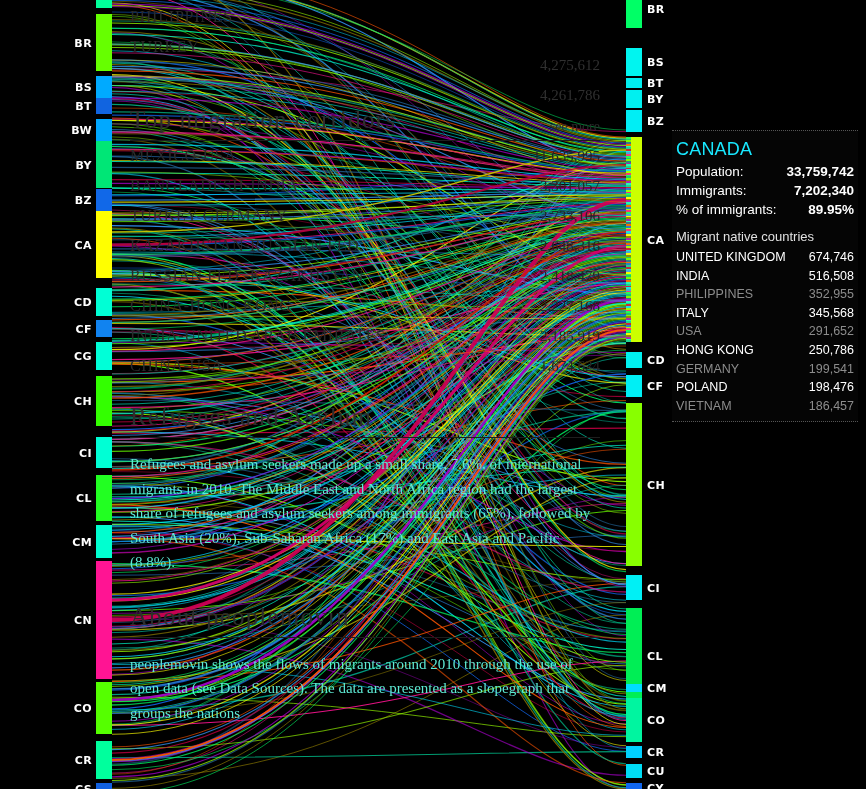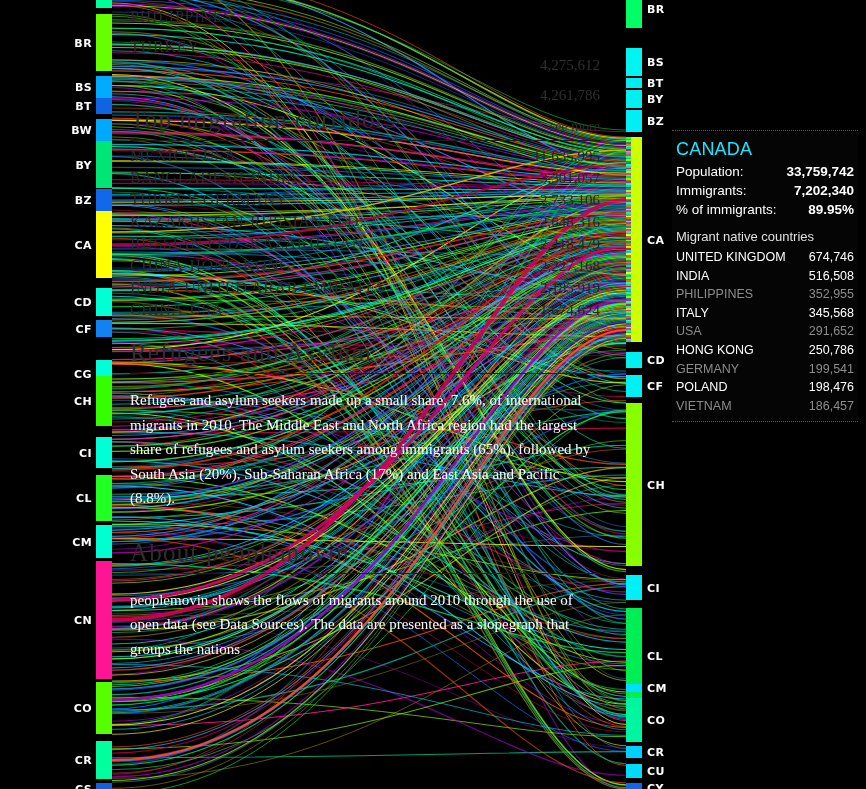--- a/index.html
+++ b/index.html
@@ -70,7 +70,7 @@
   .head-row { position: relative; }
 
   .corridor-row {
-    position: relative; height: 22px; line-height: 30px;
+    position: relative; height: 30px; line-height: 30px;
   }
   .corridor-row .nm {
     color: #2b2b2b; font-size: 16px; letter-spacing: .6px;

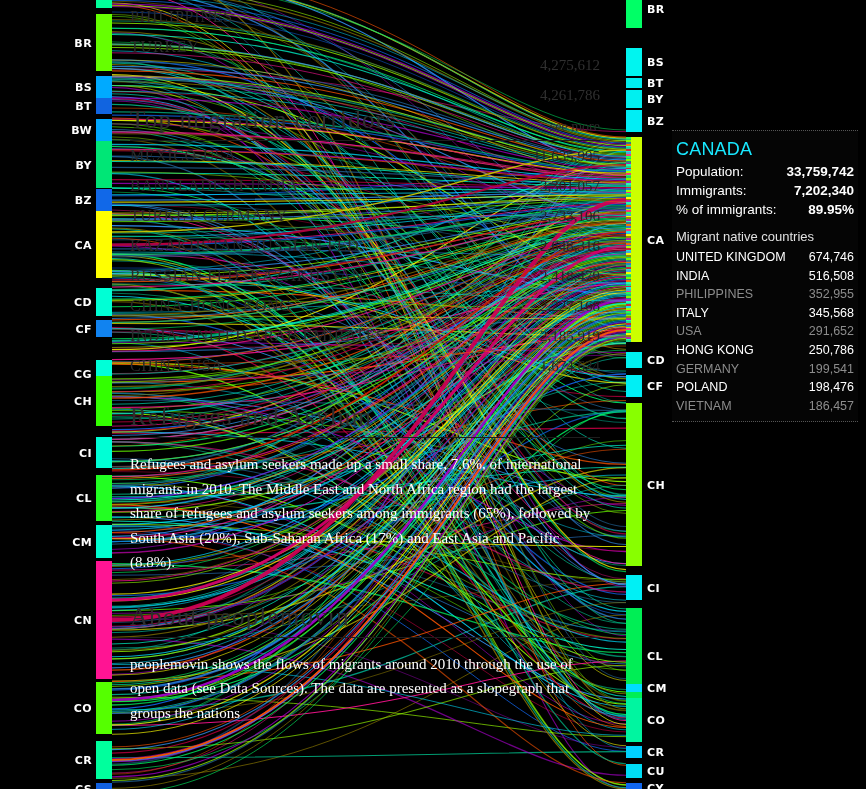--- a/index.html
+++ b/index.html
@@ -664,7 +664,7 @@
         <div class="bar" style="background: rgb(17, 131, 240);"></div>
         <div class="code">CF</div>
       </div>
-      <div class="lnode" style="top: 360px; height: 28px; text-align: center;">
+      <div class="lnode" style="top: 342px; height: 28px; text-align: center;">
         <div class="bar" style="background: rgb(0, 255, 216);"></div>
         <div class="code">CG</div>
       </div>

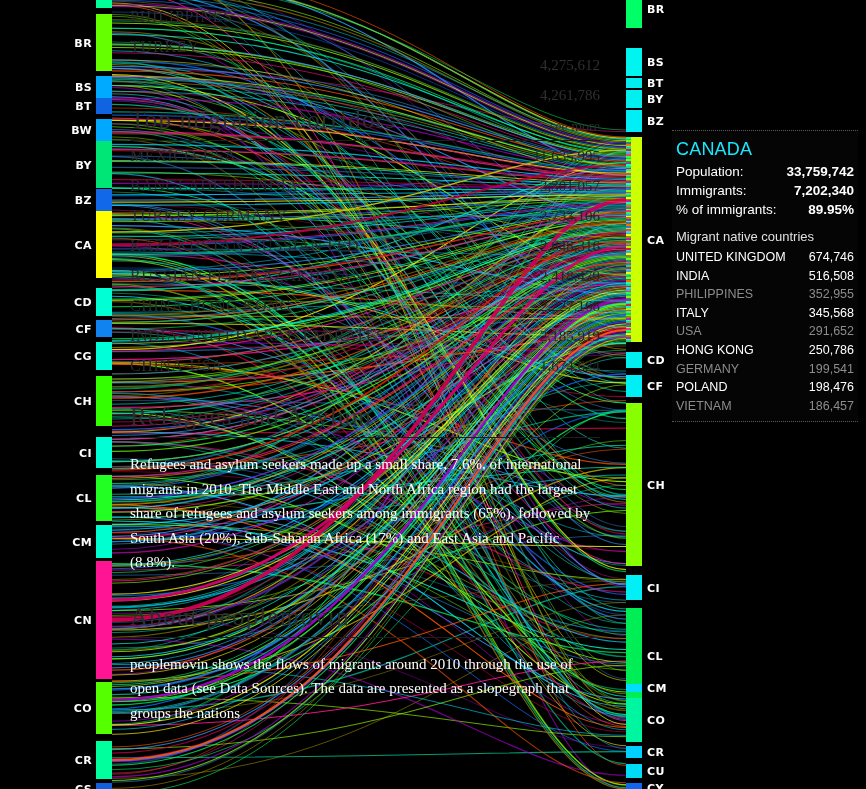--- a/index.html
+++ b/index.html
@@ -86,7 +86,7 @@
   .top-row .vl { position: absolute; right: 0; top: 0; color: #303030; font-size: 15px; margin-top: 48px; }
 
   .para {
-    color: #ffffff; font-size: 15px; line-height: 24.5px;
+    color: #5eead4; font-size: 15px; line-height: 24.5px;
     font-family: "Liberation Serif", serif;
   }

*What is expected*
Given the records above, return exactly the lines starting at the line containing "-664,7 +664,7 @@" and ending at the line containing "360px; height: 28px;", including both.

*Your response*
@@ -664,7 +664,7 @@
         <div class="bar" style="background: rgb(17, 131, 240);"></div>
         <div class="code">CF</div>
       </div>
-      <div class="lnode" style="top: 360px; height: 28px; text-align: center;">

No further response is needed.